Congress to Investigate
The number of Humvees being destroyed in Iraq has drawn the attention of some in Congress, and lawmakers are planning to find out what's going on.
One critic told NewsMax: The Army bought almost 90,000 light trucks with a capacity for 2,000 pounds. If you add 2,000 pounds of armor to the vehicle and then use it for convoy runs, the drive train and the undercarriage will fail in short order from making it carry too much weight.
We already have several hundred Humvees deadlined in Iraq that will not even run either from engine, transmission, rear end, wheel hubs and everything else that is forced to overload when you put 2,000 pounds of armor on a vehicle carefully designed to carry 2,000 pounds, and then add another 2,000 of cargo.
The Senate Armed Services Committee has said it will review the deployment of the Humvee, following Ellis' warning memo.
"I'm going to have a hearing on this armored Humvee situation right away," said Sen.
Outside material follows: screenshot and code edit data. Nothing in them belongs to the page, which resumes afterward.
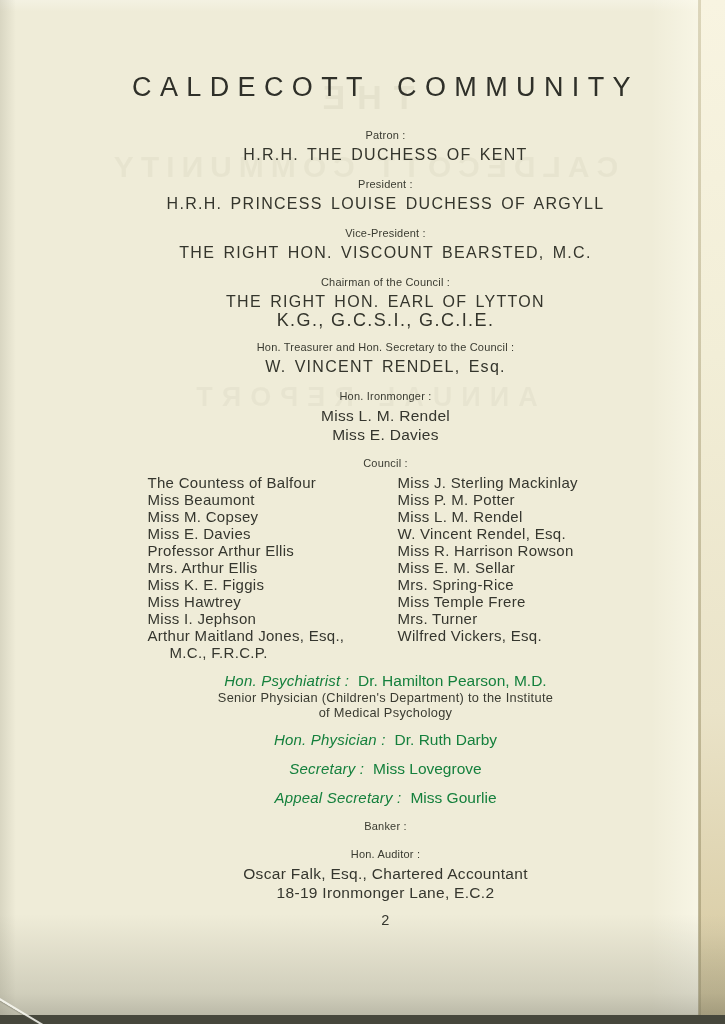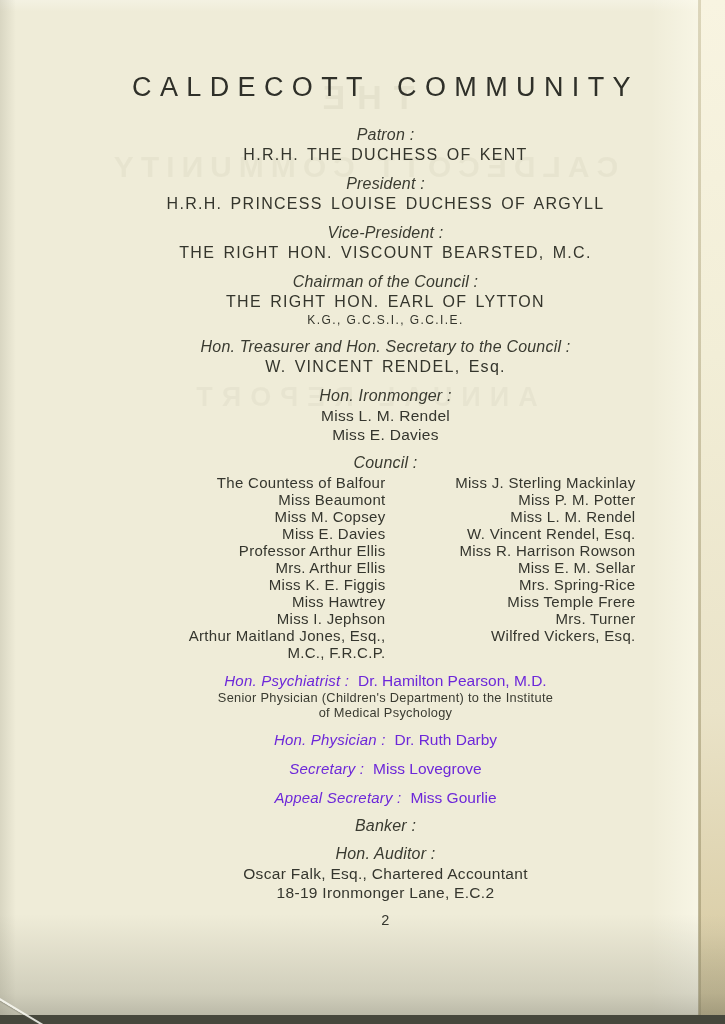--- a/index.html
+++ b/index.html
@@ -41,31 +41,31 @@
   .ghost-2 { top:150px; font-size:30px; letter-spacing:7px;  opacity:0.055; }
   .ghost-3 { top:382px; font-size:27px; letter-spacing:9px;  opacity:0.05; }
 
   
   .content { position:absolute; left:58px; right:12px; top:0; padding-top:72px; text-align:center; }
 
   .title { margin:0 0 24px 0; font-weight:400; font-size:27px; line-height:30px;
            letter-spacing:0.31em; word-spacing:0.4em; color:#2f3029; white-space:nowrap; }
 
   .block   { margin:0 0 10px 0; }
-  .lbl     { font-style:italic; font-size:16px; line-height:18px; letter-spacing:0.2px; margin-bottom:1px; }
+  .lbl     { font-size:11px; line-height:18px; letter-spacing:0.2px; margin-bottom:1px; }
   .caps    { font-size:16px; line-height:20px; letter-spacing:1.3px; word-spacing:2.5px; color:#34352c; }
-  .honours { font-size:12px; line-height:16px; letter-spacing:1.4px; color:#34352c; }
+  .honours { font-size:18px; line-height:16px; letter-spacing:1.4px; color:#34352c; }
   .mixed   { font-size:15.5px; line-height:19px; letter-spacing:0.3px; color:#35362e; }
 
   .council-cols { display:flex; width:500px; margin:2px auto 0 auto; text-align:left; }
-  .council-col  { list-style:none; margin:0; padding:0; width:50%;text-align:right; }
+  .council-col  { list-style:none; margin:0; padding:0; width:50%; }
   .council-col li { font-size:15px; line-height:17px; letter-spacing:0.3px; padding-left:12px; color:#35362e; }
   .council-col li.carryover { padding-left:34px; }
 
-  .inline-row { margin:0 0 10px 0; font-size:15.5px; line-height:19px; color:#6d28d9; }
+  .inline-row { margin:0 0 10px 0; font-size:15.5px; line-height:19px; color:#15803d; }
   .inline-row .ilbl { font-style:italic; font-size:15px; margin-right:9px; letter-spacing:0.2px; }
   .notes { margin:1px 0 10px 0; }
   .note  { font-size:12.8px; line-height:14.5px; letter-spacing:0.3px; color:#3a3b31; }
 
   .pageno { margin-top:8px; font-size:14.5px; letter-spacing:0.5px; color:#35362e; }
 </style>
 </head>
 <body>
 
 <div class="page">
John Warner, R-Va., chairman of the panel. He said he was concerned funding shortfalls may be affecting the kind and quality of equipment reaching Iraqi commanders and their men on the battlefield.
"We are going to turn to it immediately," Warner said.
Currently there are 2,750 fortified Humvees in Iraq, with a goal to reach 4,402 by October, Army officials have indicated to Congress.